I don’t understand why people are so squeamish about this nowadays. When we were kids and iron-ons were all the rage, especially down the shore at Wildwood, Ocean City or any of the other New Jersey resort towns we’d drive to for a weekend getaway in high school. Tourist shops were littered with countless iron-ons, many of them beer themed and they had no qualms selling them to us. And why should they? You can’t drink a shirt. There’s no law so far as I know that prohibits minors from wearing the image of a product that they aren’t allowed to buy. It’s the same bullshit thing with websites claiming that you must be 21 to read their brewery website. Why? Since when is reading about anything restricted?

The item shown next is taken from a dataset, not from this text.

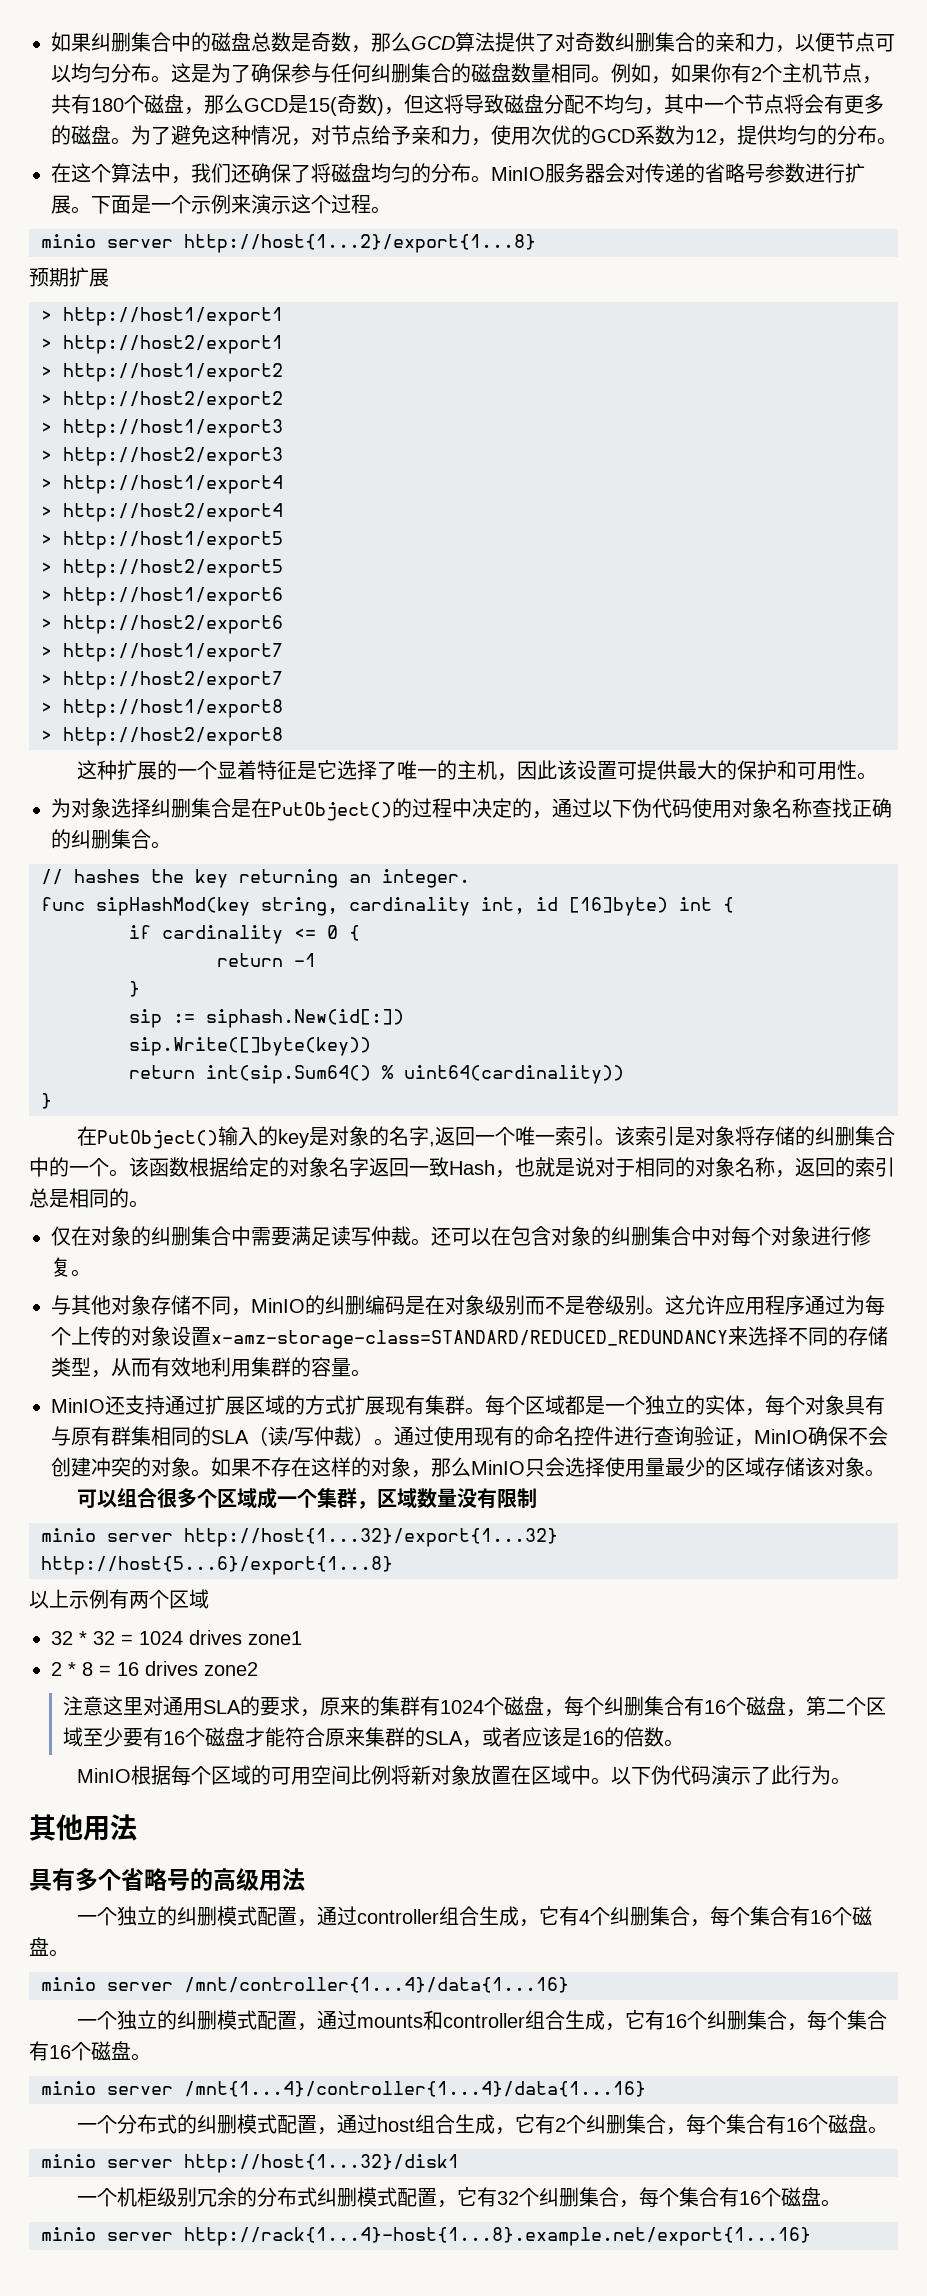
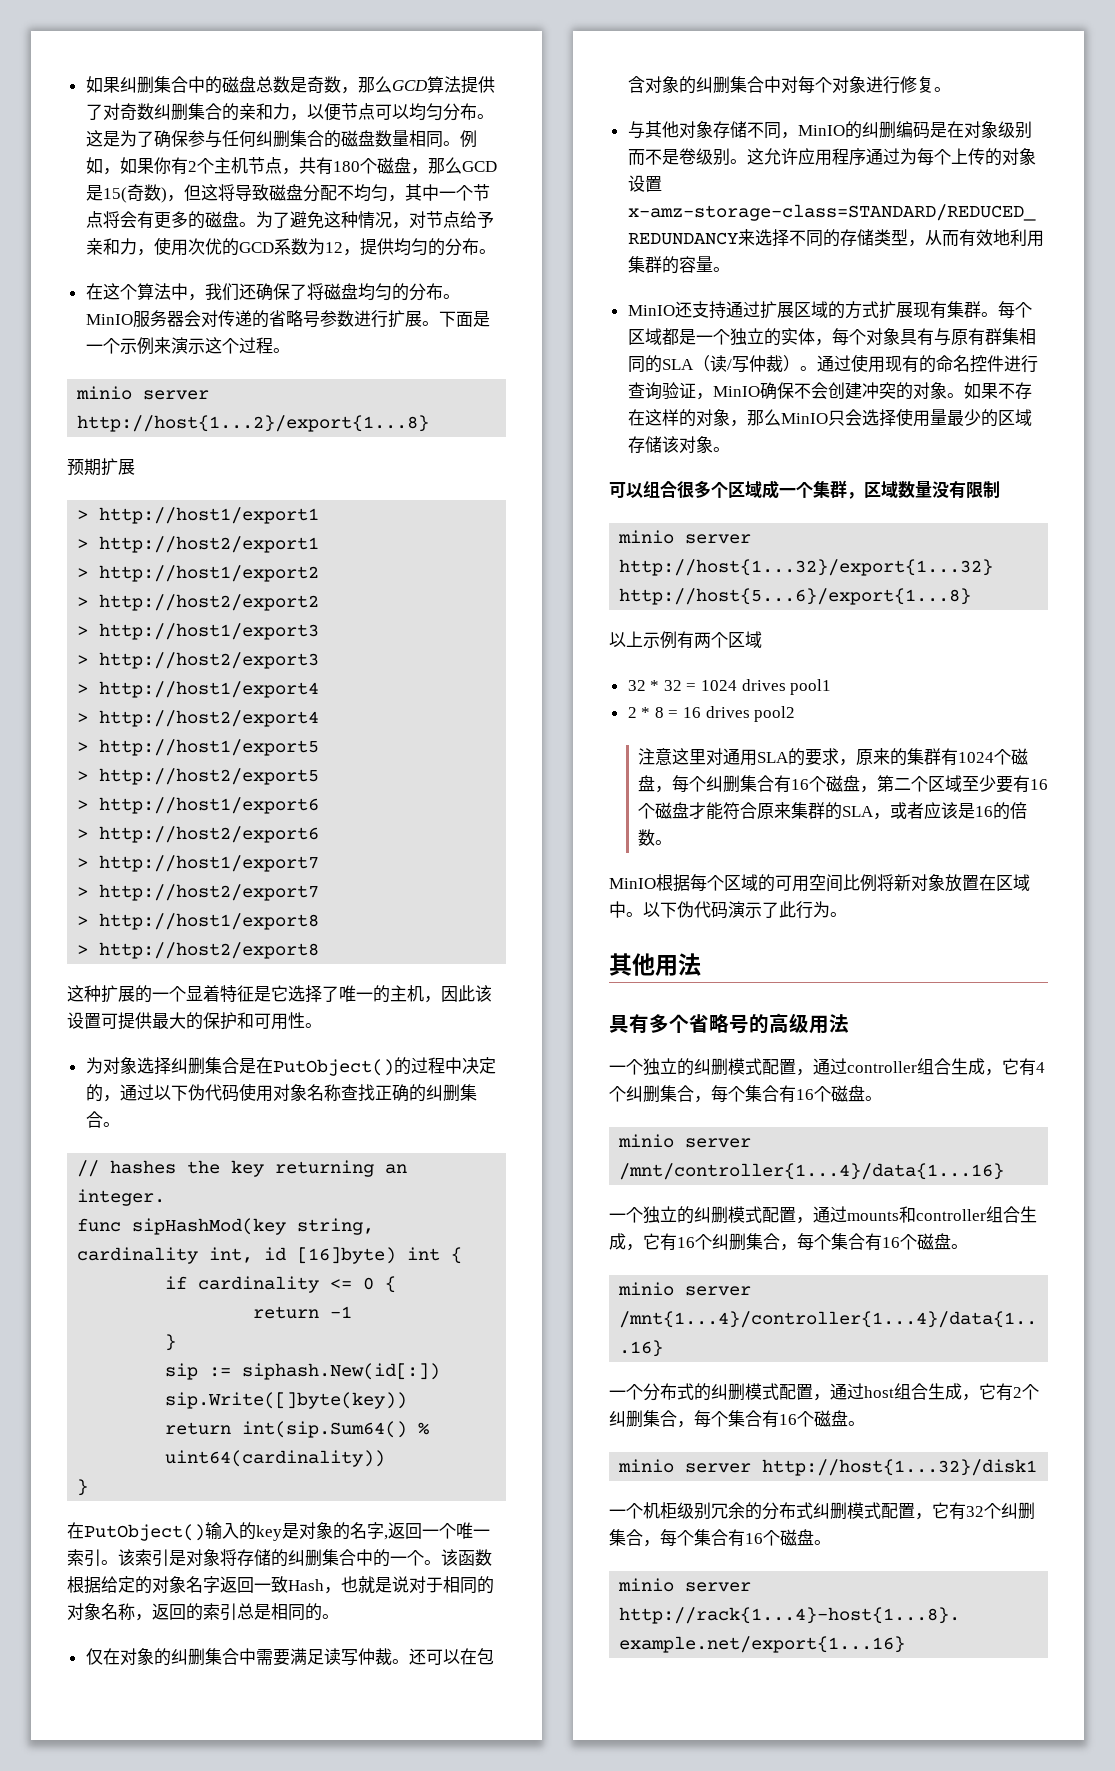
[248,1631,302,1645] zone1 -> [790,679,832,695] pool1
[204,1662,258,1676] zone2 -> [754,706,796,722] pool2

One of my favorite painters — Rene Magritte — famously reminded us of this in his iconic The Treachery of Images, though you probably know it by the translation of its text, “Ceci n’est pas une pipe,” which is “This is Not a Pipe.” The painting, you’ll recall, is simply a tobacco pipe on a blank canvas with the text beneath it. And the point Magritte was making is that images are not the objects, just representations. And so it is with brewery logos and words on a page (or computer screen). They’re not the beer themselves, which is prohibited for kids, but merely images. They have no intrinsic power, only what we assign to them.

But our society is so in thrall to the screeching minorities that believe they know best how you should raise your children that almost no company can offer such products for fear of these groups’ reaction, effectively curtailing what would otherwise be legal products that harm no one, unless you count the delicate sensibilities of the neo-prohibitionists (okay, I’m tired of writing that word and so will start using Lew Bryson’s preferred term, the New Drys, just to break it up). Heaven forfend that children see beer, beer brand logos or worst of all, beer on clothing. They might become familiar with them and/or not afraid of them, and we can’t have that. Because of this, I personally love finding shirts for my kids that will drive the New Drys nuts.

So I was mightily bummed yesterday when I came across this shirt, “B is For Beer,” because it’s only available is size up to 36 months, well past my urchins. I first stumbled on it from a UK website, but happily there is an American retailer carrying it, Baby Dagny.

It’s available in white, light blue and hop green. If my kids were younger, I’d buy two.